Alcohol is a sedative and can help with falling asleep. However, as alcohol is processed by our body, it promotes wakefulness in the latter half of the night – meaning that you wake frequently in the early hours.

Dr Lindsay continues: ‘Alcohol affects the normal progression of the sleep stages we go through each night, meaning that the sleep we do get is not as restorative.

‘Lastly, alcohol is a mild respiratory depressant, meaning that it makes breathing slightly more difficult.

‘This is really important for people with sleep apnoea because their sleep apnoea will be worse when they have consumed alcohol – making them wake up more frequently, as they repeatedly stop breathing with the apnoea.’

Make your bed as comfy as possible

An uncomfortable bed makes sleep far less appealing.

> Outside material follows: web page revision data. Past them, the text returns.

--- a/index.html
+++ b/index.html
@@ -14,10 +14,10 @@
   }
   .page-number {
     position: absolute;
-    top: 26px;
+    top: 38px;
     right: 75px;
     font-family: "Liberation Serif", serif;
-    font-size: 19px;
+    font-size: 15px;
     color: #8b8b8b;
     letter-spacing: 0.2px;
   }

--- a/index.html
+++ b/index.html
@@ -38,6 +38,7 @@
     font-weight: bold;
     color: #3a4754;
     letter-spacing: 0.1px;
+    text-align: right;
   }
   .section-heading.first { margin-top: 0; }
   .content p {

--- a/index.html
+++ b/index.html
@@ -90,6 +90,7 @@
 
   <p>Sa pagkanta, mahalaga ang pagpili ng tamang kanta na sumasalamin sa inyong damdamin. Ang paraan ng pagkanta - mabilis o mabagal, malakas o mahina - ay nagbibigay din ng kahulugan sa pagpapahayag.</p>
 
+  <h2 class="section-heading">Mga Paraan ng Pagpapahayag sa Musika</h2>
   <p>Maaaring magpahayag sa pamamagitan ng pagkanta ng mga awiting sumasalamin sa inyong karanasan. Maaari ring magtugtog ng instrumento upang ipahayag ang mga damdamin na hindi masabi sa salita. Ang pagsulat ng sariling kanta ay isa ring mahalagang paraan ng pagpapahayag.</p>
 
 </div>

Clare adds: ‘If you’re uncomfortable in bed, then falling asleep is going to feel like an impossible task – and even if you do sleep, you may well be waking up feeling tired, with neck and back pain to boot.’

She suggests asking yourself the following questions:

  • Is your mattress the right balance of soft/firm?
  • Does your pillow offer sufficient support to your head and neck?
  • Is your duvet too thick (hot) or thin (cool)?
  • Is your bedding soft and luxurious or scratchy and uncomfortable?

If the answer is ‘no’ to any of these it might be time to update your mattress, bedding or even bed.